- _Assigned task_
Using the data below, return all lines in which "absolute" appears.

** Record extracts follows **

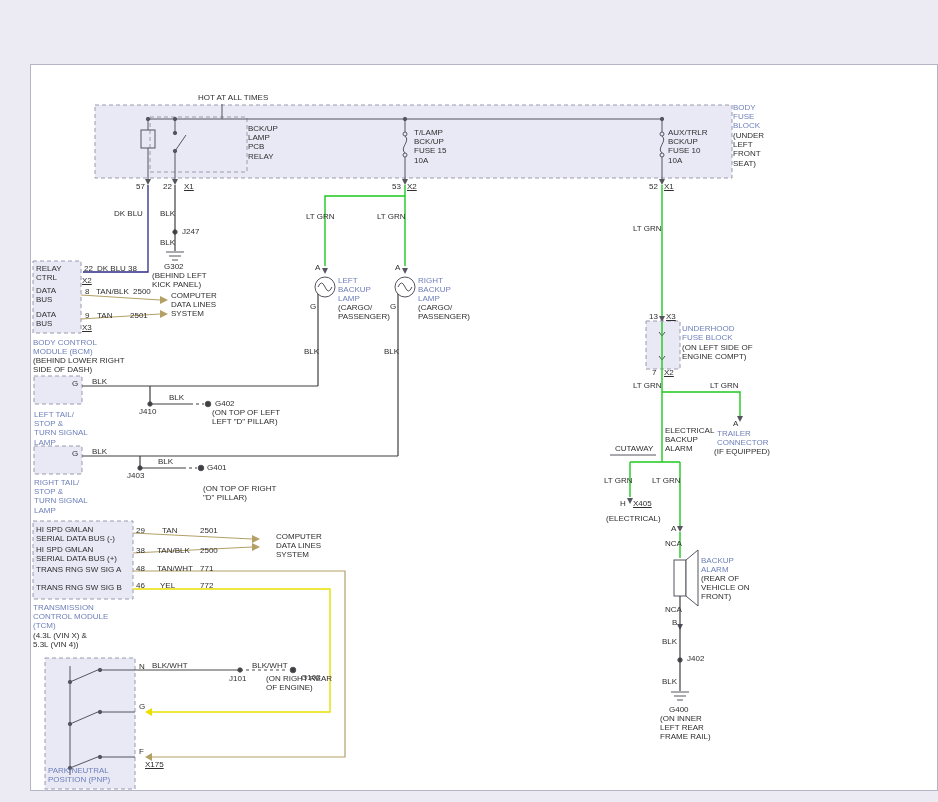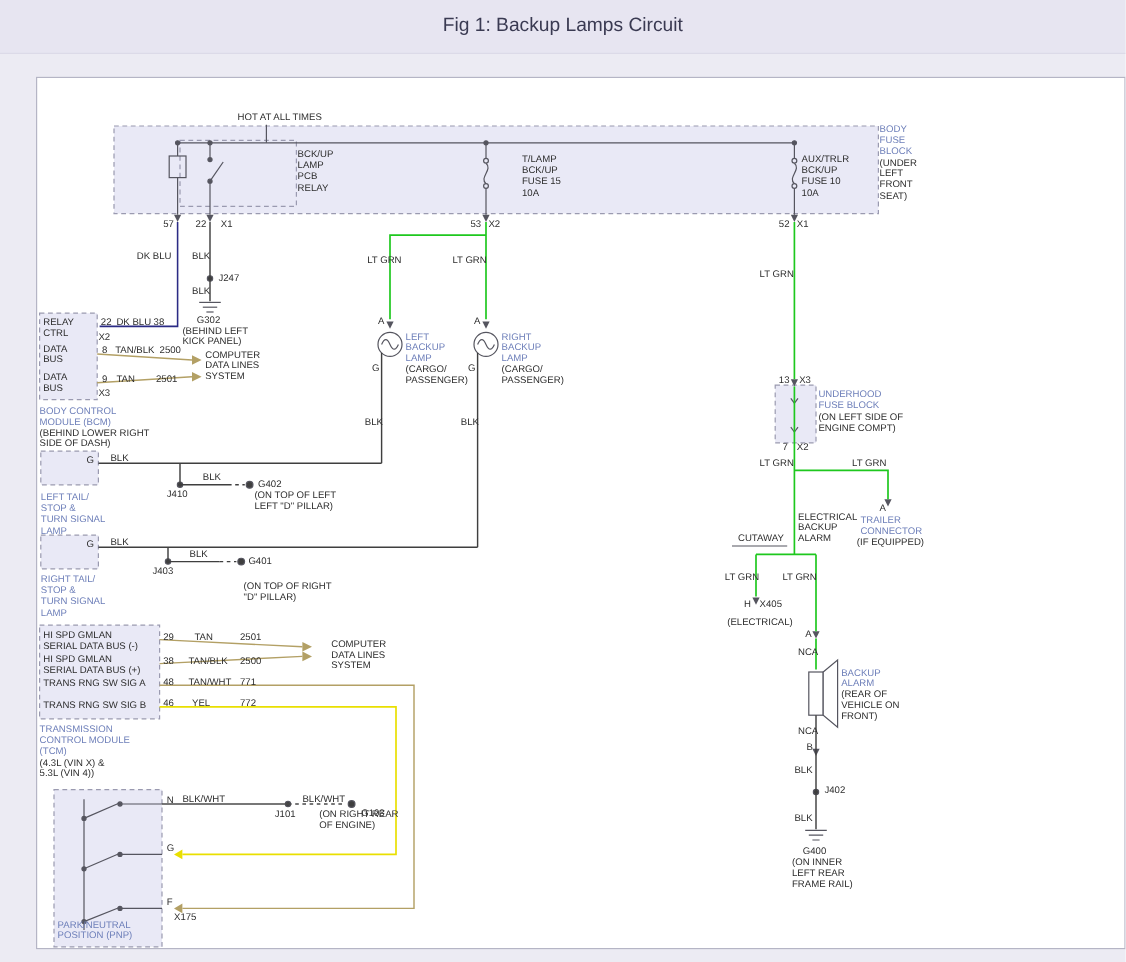--- a/index.html
+++ b/index.html
@@ -20,9 +20,6 @@
 
 <div class="page">
 
-  <div class="header">
-    <div class="title">Fig 1: Backup Lamps Circuit</div>
-  </div>
 
   <div class="panel"></div>
 

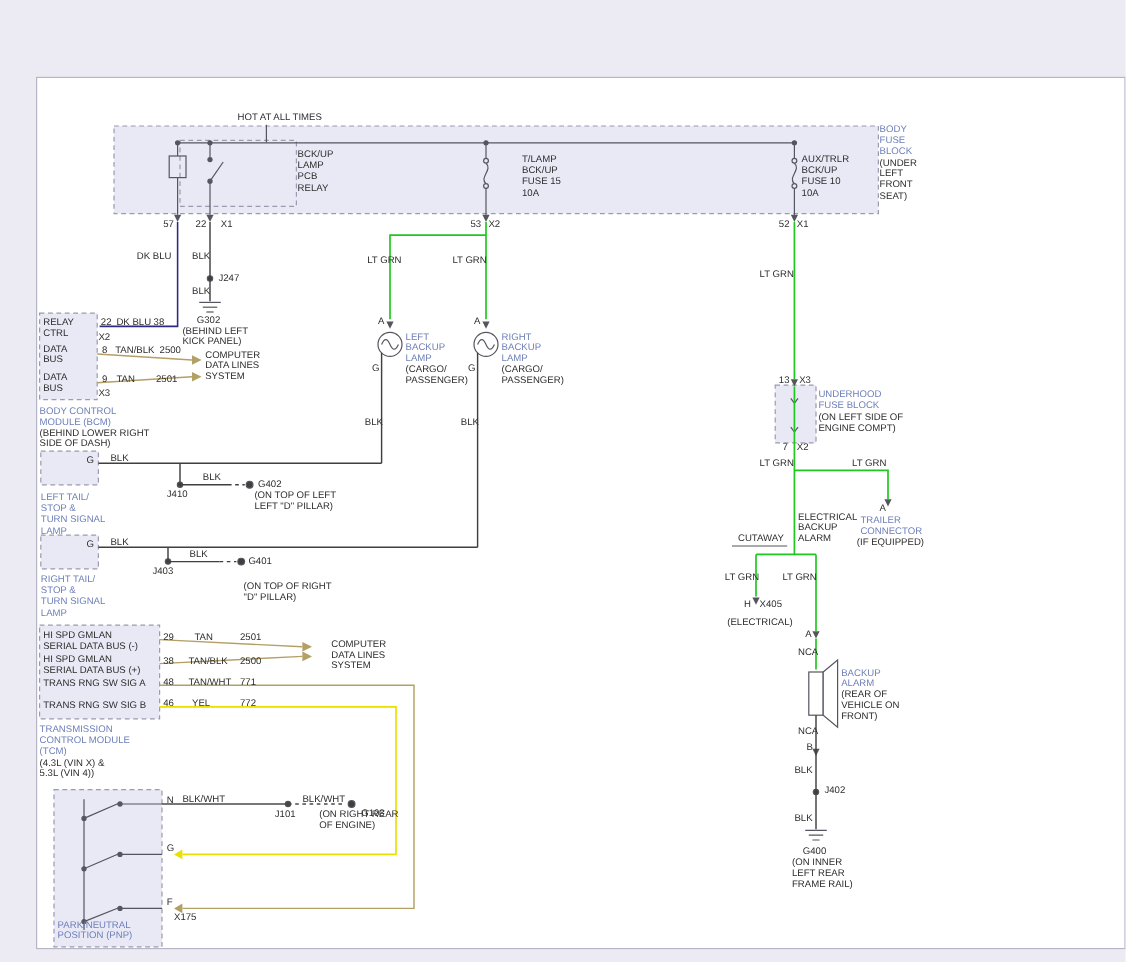--- a/index.html
+++ b/index.html
@@ -182,7 +182,7 @@
 LAMP
 PCB
 RELAY</span>
-    <span class="lbl" style="left:435px;top:128px">T/LAMP
+    <span class="lbl" style="left:414px;top:128px">T/LAMP
 BCK/UP
 FUSE 15
 10A</span>

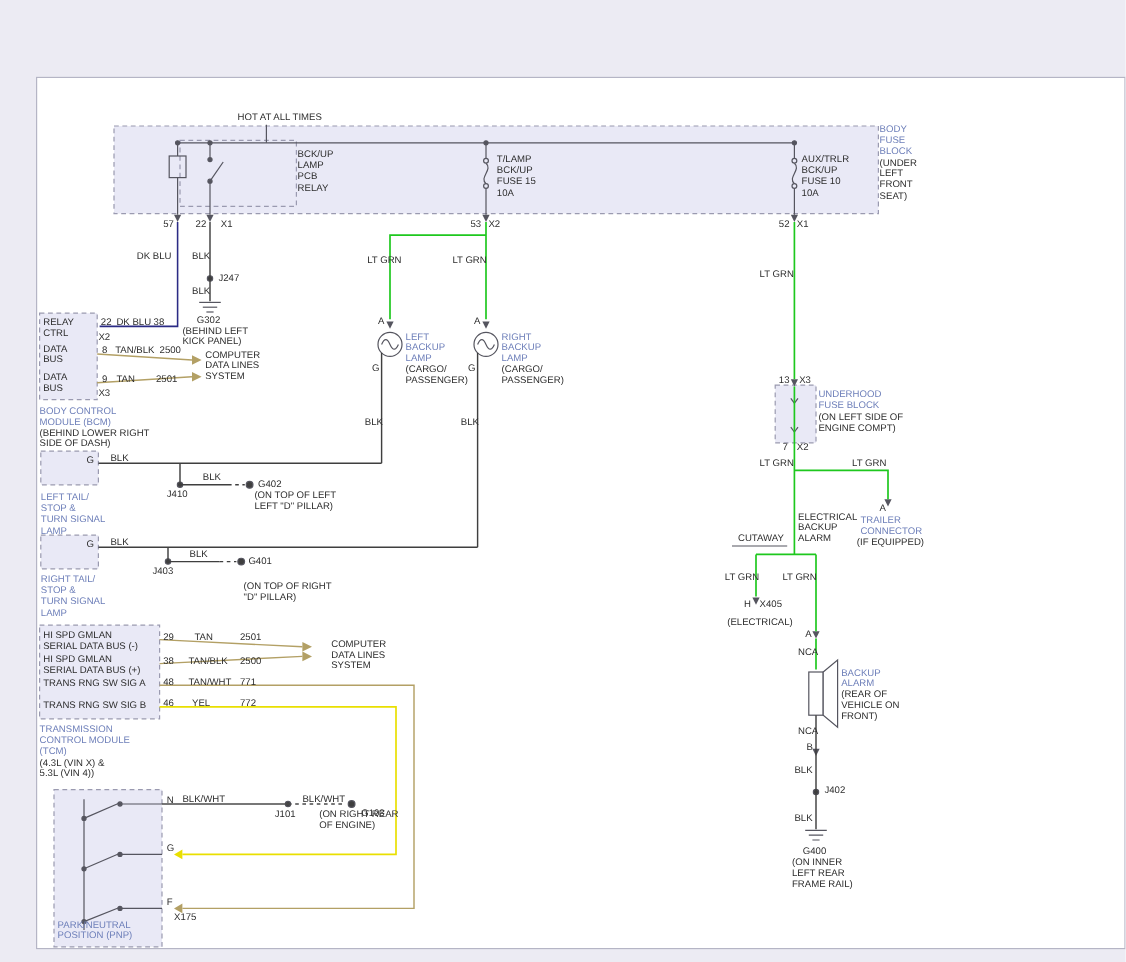--- a/index.html
+++ b/index.html
@@ -13,7 +13,7 @@
   svg.wiring{position:absolute;left:0;top:0;}
   .lbl{position:absolute;font-size:8px;line-height:9.2px;color:#2e2e2e;white-space:pre-line;}
   .b{color:#6f80ba;}
-  .u{}
+  .u{text-decoration:underline;}
 </style>
 </head>
 <body>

** End of Record extracts **

- _Solved problem_
   svg.wiring{position:absolute;left:0;top:0;}
   .lbl{position:absolute;font-size:8px;line-height:9.2px;color:#2e2e2e;white-space:pre-line;}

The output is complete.